◆ Problem requirements ◆
I'd like every entry transcribed word for word, with no pictures.
┄┄┄┄┄┄┄┄┄┄┄┄┄┄┄┄┄┄┄┄
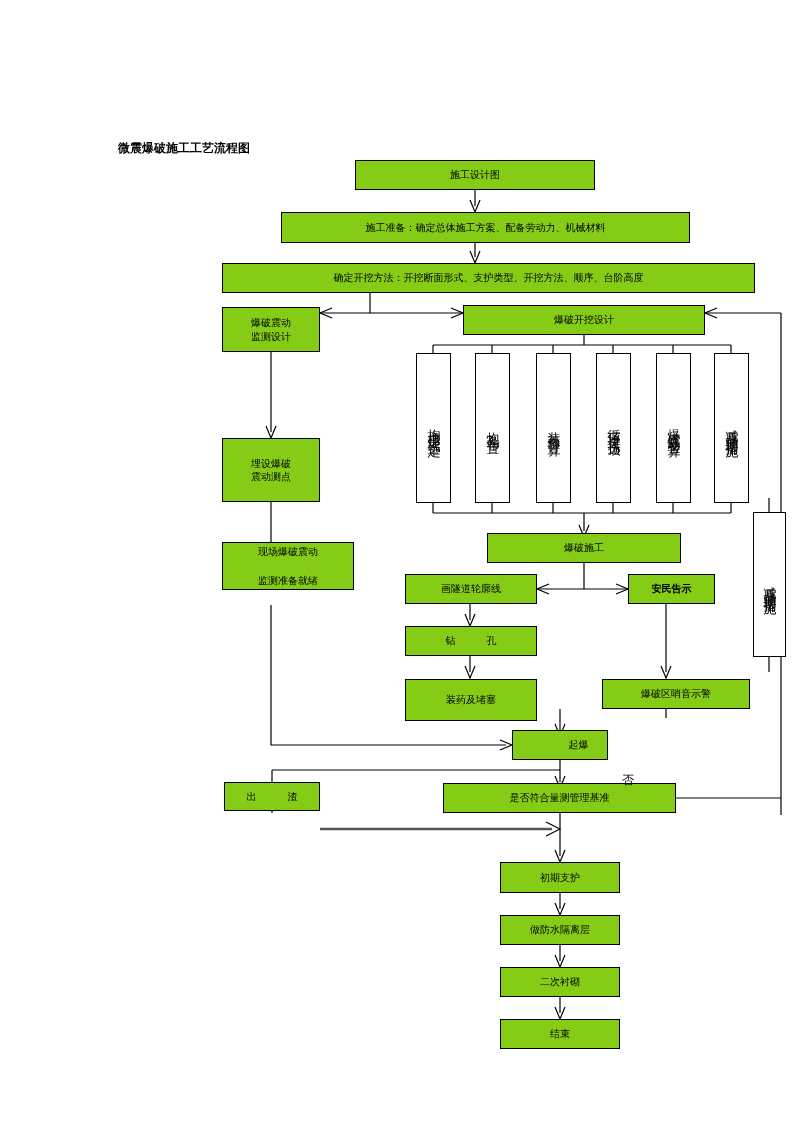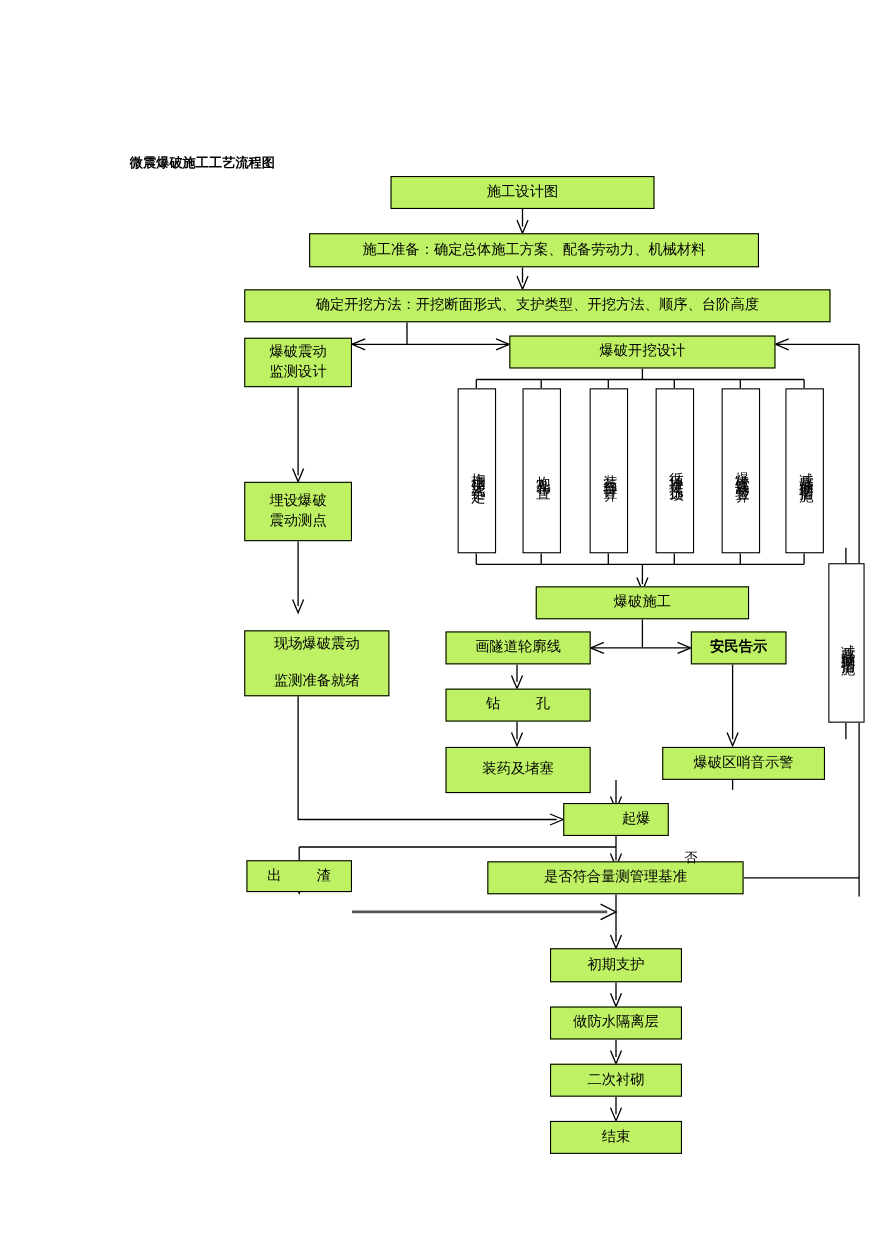--- a/index.html
+++ b/index.html
@@ -9,7 +9,7 @@
   #canvas{position:absolute;left:0;top:0;width:793px;height:1122px;}
   .box{position:absolute;border:1px solid #000;box-sizing:border-box;
        display:flex;align-items:center;justify-content:center;
-       font-size:13px;line-height:1.35;text-align:center;background:#bef264;z-index:3;}
+       font-size:10px;line-height:1.35;text-align:center;background:#84cc16;z-index:3;}
   .box.multiline{flex-direction:column;}
   .vbox{position:absolute;border:1px solid #000;box-sizing:border-box;
         display:flex;align-items:center;justify-content:center;

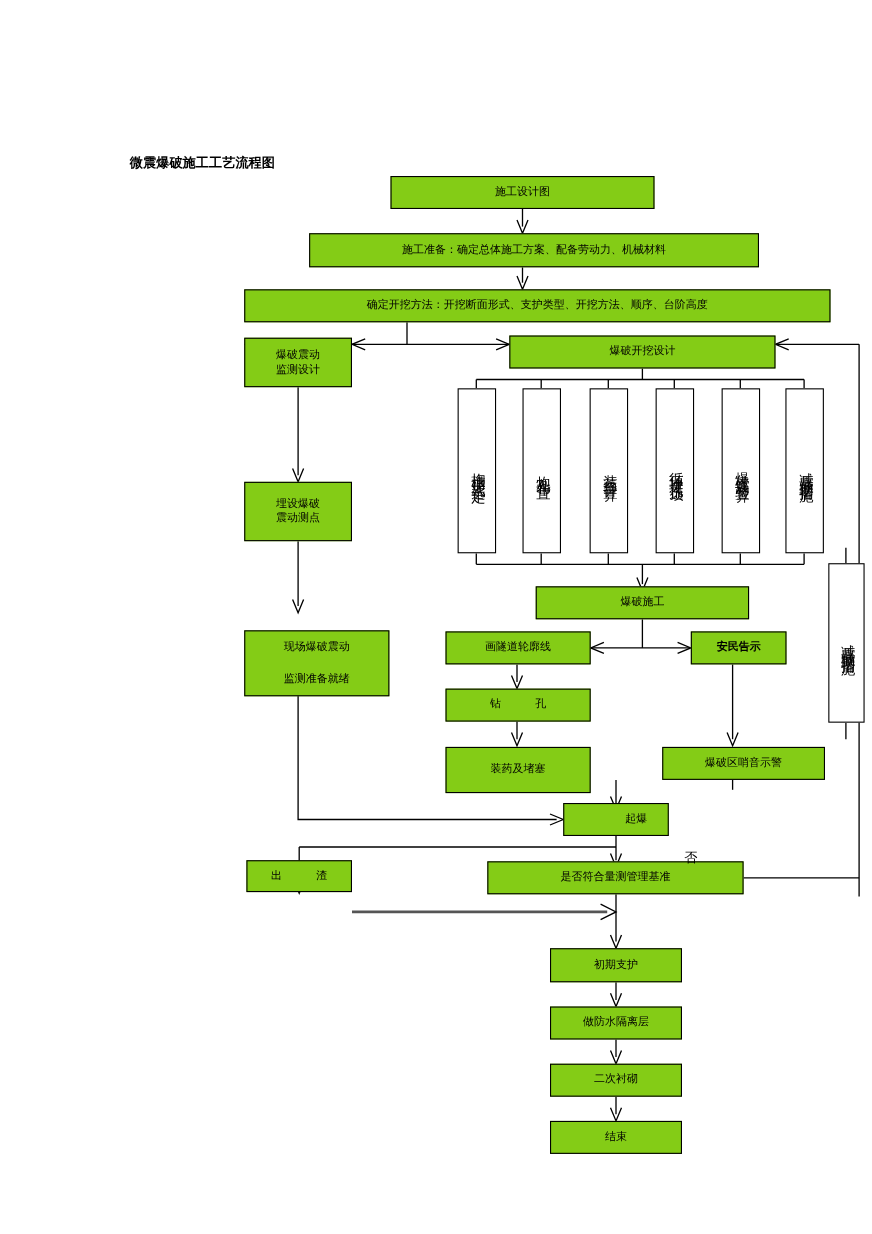--- a/index.html
+++ b/index.html
@@ -134,7 +134,7 @@
     <span>监测设计</span>
   </div>
 
-  <div class="box multiline" style="left:222px;top:438px;width:98px;height:54px;">
+  <div class="box multiline" style="left:222px;top:438px;width:98px;height:64px;">
     <span>埋设爆破</span>
     <span>震动测点</span>
   </div>

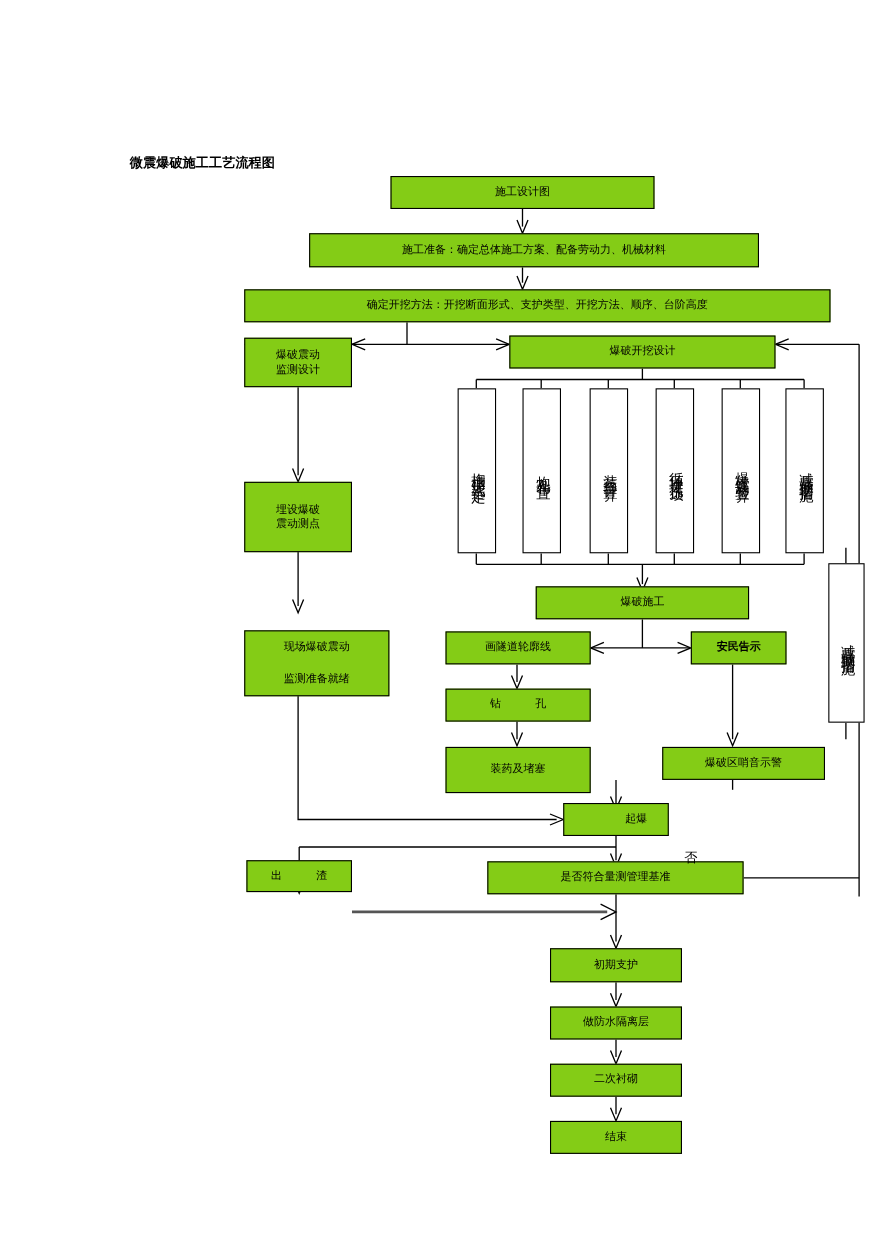--- a/index.html
+++ b/index.html
@@ -139,7 +139,7 @@
     <span>震动测点</span>
   </div>
 
-  <div class="box multiline" style="left:222px;top:573px;width:132px;height:60px;gap:16px;">
+  <div class="box multiline" style="left:222px;top:542px;width:132px;height:48px;gap:16px;">
     <span>现场爆破震动</span>
     <span>监测准备就绪</span>
   </div>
┄┄┄┄┄┄┄┄┄┄┄┄┄┄┄┄┄┄┄┄
◆ Problem solution ◆
--- a/index.html
+++ b/index.html
@@ -9,7 +9,7 @@
   #canvas{position:absolute;left:0;top:0;width:793px;height:1122px;}
   .box{position:absolute;border:1px solid #000;box-sizing:border-box;
        display:flex;align-items:center;justify-content:center;
-       font-size:13px;line-height:1.35;text-align:center;background:#bef264;z-index:3;}
+       font-size:10px;line-height:1.35;text-align:center;background:#84cc16;z-index:3;}
   .box.multiline{flex-direction:column;}
   .vbox{position:absolute;border:1px solid #000;box-sizing:border-box;
         display:flex;align-items:center;justify-content:center;

--- a/index.html
+++ b/index.html
@@ -134,7 +134,7 @@
     <span>监测设计</span>
   </div>
 
-  <div class="box multiline" style="left:222px;top:438px;width:98px;height:54px;">
+  <div class="box multiline" style="left:222px;top:438px;width:98px;height:64px;">
     <span>埋设爆破</span>
     <span>震动测点</span>
   </div>

--- a/index.html
+++ b/index.html
@@ -139,7 +139,7 @@
     <span>震动测点</span>
   </div>
 
-  <div class="box multiline" style="left:222px;top:573px;width:132px;height:60px;gap:16px;">
+  <div class="box multiline" style="left:222px;top:542px;width:132px;height:48px;gap:16px;">
     <span>现场爆破震动</span>
     <span>监测准备就绪</span>
   </div>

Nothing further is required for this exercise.